Have a question about this project? Sign up for a free GitHub account to open an issue and contact its maintainers and the community.

By clicking “Sign up for GitHub”, you agree to our terms of service and privacy statement. We’ll occasionally send you account related emails.

Already on GitHub? Sign in to your account

R-Instat, probably reogrid has a problem with shape files #9160

Open
rdstern opened this issue Sep 29, 2024 · 9 comments
Open

R-Instat, probably reogrid has a problem with shape files #9160

rdstern opened this issue Sep 29, 2024 · 9 comments

Comments

@rdstern
Copy link
Collaborator

rdstern commented Sep 29, 2024

The Climatic > File > Import and tidy Shape files is used routinely for our climatic mapping work.

image

Here is an example of data from Zimbabwe. I found the problem with similar data from Bangladesh. I think it is with all the shape files, at least those from gadm.

image

Note that this is a challenging type of file for reogrid to be able to handle.

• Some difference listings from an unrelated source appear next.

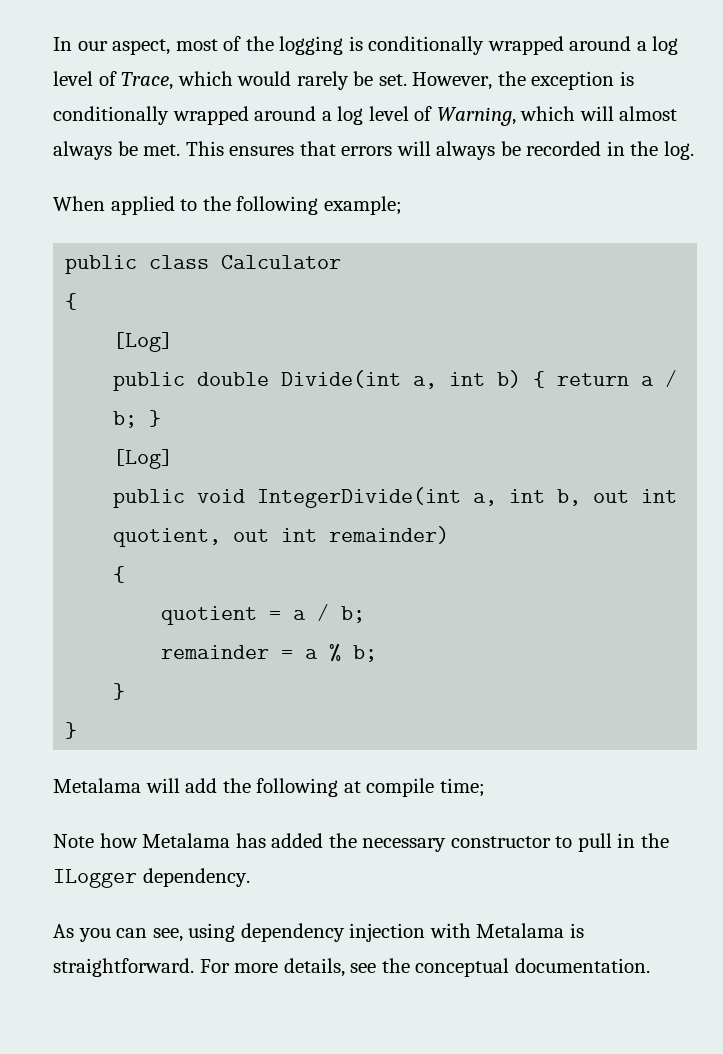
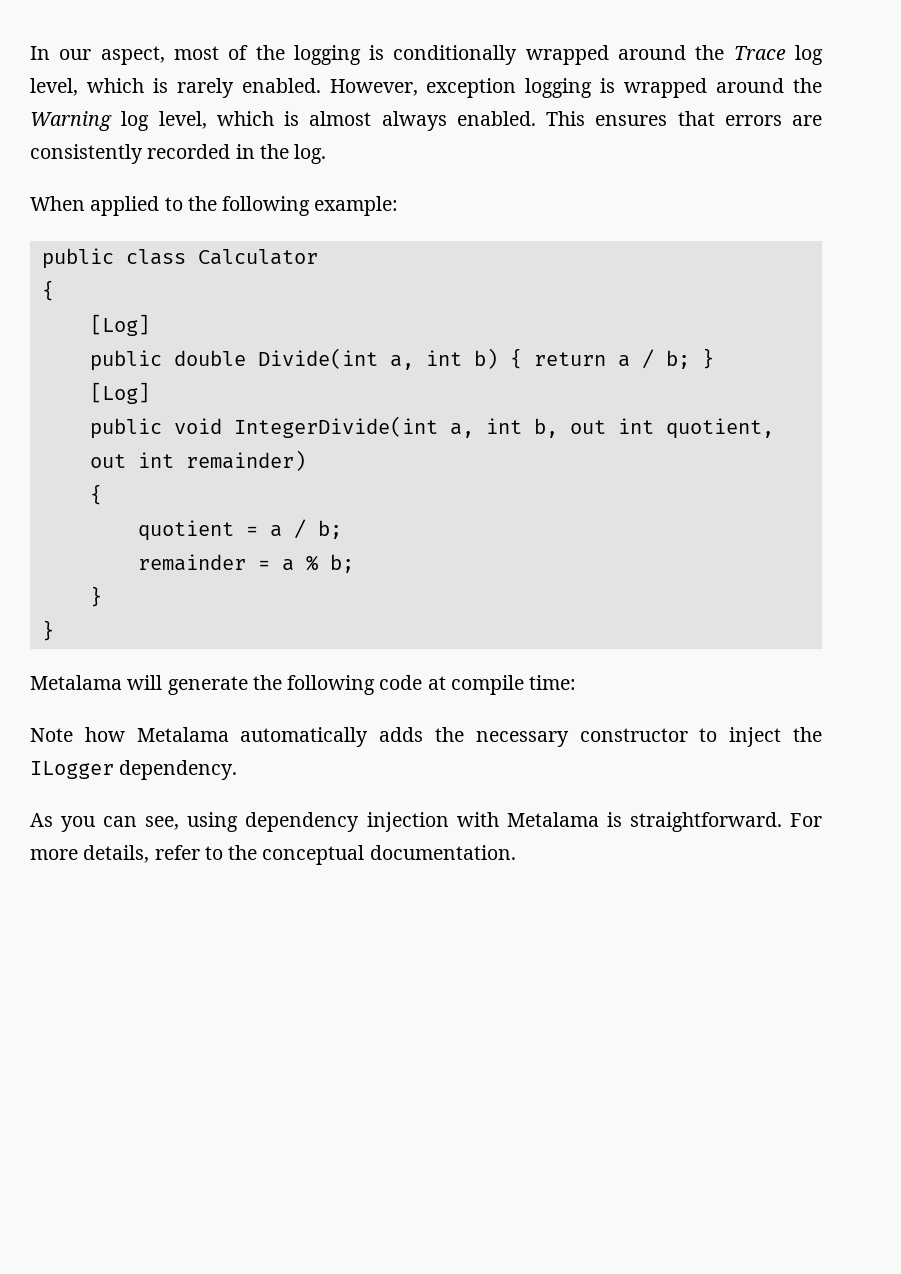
- In our aspect, most of the logging is conditionally wrapped around a log level of Trace, which would rarely be set. However, the exception is conditionally wrapped around a log level of Warning, which will almost always be met.
+ In our aspect, most of the logging is conditionally wrapped around the Trace log level, which is rarely enabled. However, exception logging is wrapped around the Warning log level, which is almost always enabled.
- This ensures that errors will always be recorded in the log.
+ This ensures that errors are consistently recorded in the log.
- When applied to the following example;
+ When applied to the following example:
- Metalama will add the following at compile time;
+ Metalama will generate the following code at compile time:
- Note how Metalama has added the necessary constructor to pull in the ILogger dependency.
+ Note how Metalama automatically adds the necessary constructor to inject the ILogger dependency.
- For more details, see the conceptual documentation.
+ For more details, refer to the conceptual documentation.

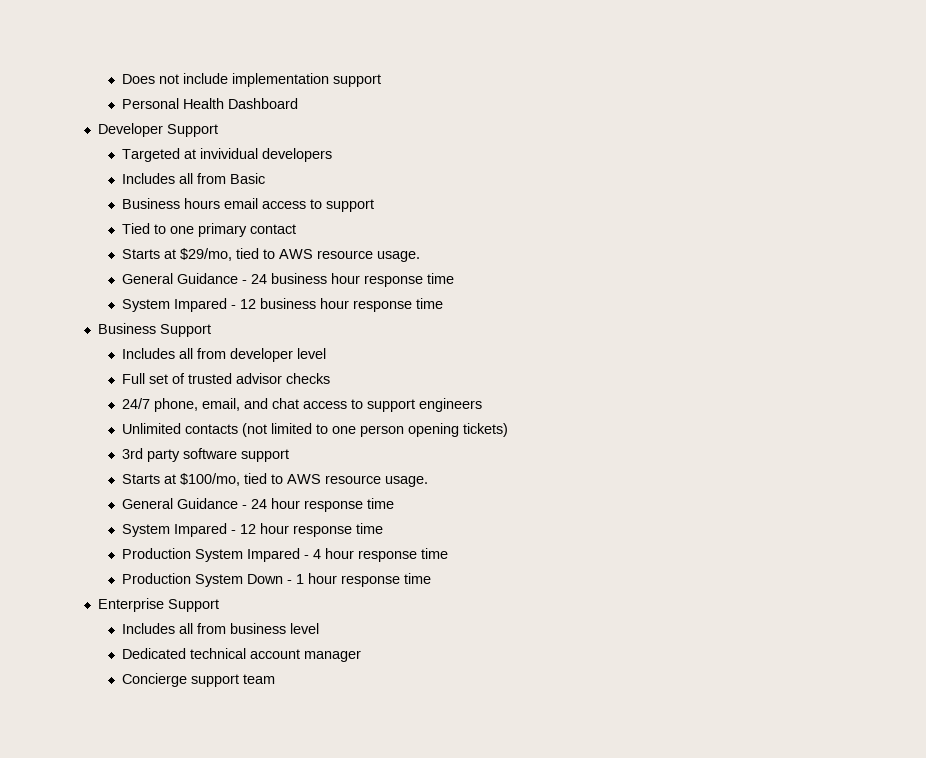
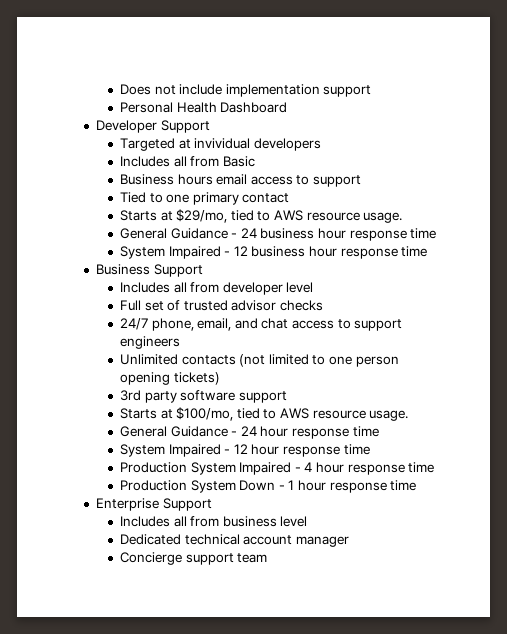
- System Impared - 12 business hour response time
+ System Impaired - 12 business hour response time
- System Impared - 12 hour response time
+ System Impaired - 12 hour response time
- Production System Impared - 4 hour response time
+ Production System Impaired - 4 hour response time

The one shown only has 91 rows, but the geometry variable is sufficiently large that the data frame is over 5 mbytes. (The one where I found the problem was over 100 mbytes.)

a) The first problem - perhaps minor - is that R-Instat now runs slowly, and I assume this may be to do with refreshing the reogrid. For example making (say) NAME_1 into a factor takes over 1 minute on the Bangladesh data.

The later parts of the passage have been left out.